Se si pensa che siano solo i budget disponibili a fare la differenza tra grandi e piccoli realtà aziendali, si cade in errore. Di certo, avere a disposizione budget cospicui, aiuta ad investire sull’advertising on line ma, il vero spartiacque tra le due dimensioni è rappresentato dalla strategia.

 

  • Il cliente o meglio ancora “l’individuo” nella sua unicità”, non è più un soggetto passivo ma diviene un “soggetto attivo” :
    nelle scelte produttive delle aziende (si pensi a come le scelte di vita sociali come ecosostenibilità, animalisti etc., stanno influenzando le strategie aziendali (l’individuo attore nelle scelte del Prodotto);
  • nella definizione economica del “Prezzo” stesso del prodotto ( si pensi ai prodotti biologici dell’agroalimentare, a quelli biodegradabili, ecosostenibili per i quali i clienti “accettano” un premium price non tanto legato al brand ma piuttosto al rispetto etico e sociale insito nel prodotto)
    nel luogo di scelta dell’acquisto (Place), che grazie alle nuove tecnologie, diviene sempre più virtuale e meno fisico. Ed ecco che è l’azienda a raggiungere il cliente anche nel suo “luogo virtuale”, utilizzando sistemi di geolocalizzazione, realtà aumentata, etc. che sono gli strumenti più idonei per rispondere alle nuove esigenze sociali;
  • nella “Promozione stessa dei prodotti”, comunicando e arrivando a decretare”la bontà” ed il “successo” degli stessi attraverso la “comunicazione/promozione/condivisione” spontanea in rete (si pensi a come il tradizionale “passaparola”- evangelism, oggi sia il parametro più “vero” che induce all’acquisito, a dispetto della pubblicità di massa indifferenziata).
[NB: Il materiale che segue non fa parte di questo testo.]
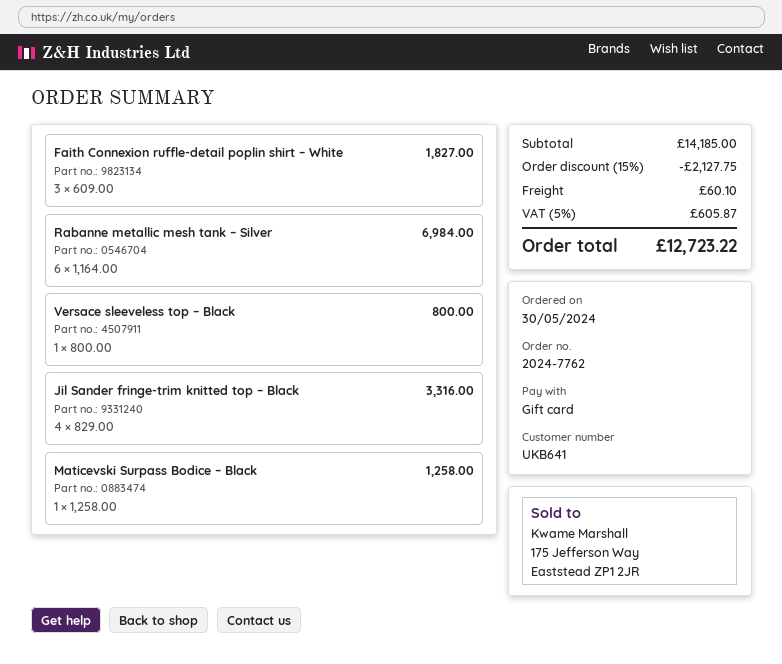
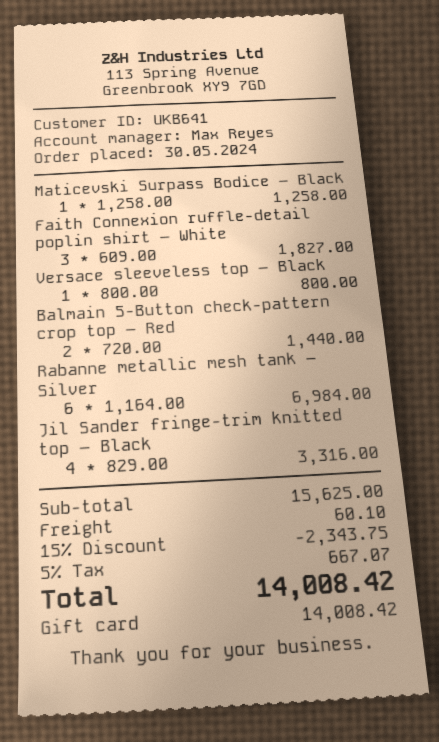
Balmain 5-Button check-pattern crop top – Red: none -> 2 x 720.00 = 1440.00
subtotal: 14185.00 -> 15625.00
discount: 15% = 2127.75 -> 15% = 2343.75
tax: 5% = 605.87 -> 5% = 667.07
total: 12723.22 -> 14008.42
Si nota come l’essere attivo dell’individuo aumenta le variabili di azioni del marketing mix, definendo nuove strategie e individuando al contempo nuove tecniche di applicazione dello stesso.

Si inizia a parlare semprè più di  intelligenza artificiale, weblog semantico, knowledge network ed in generale si sta assistendo al passaggio dall’information Technology,  alla tecnologia cibernetica in cui sempre più predominante saranno le percezione, le sensazioni e le emozioni del cliente.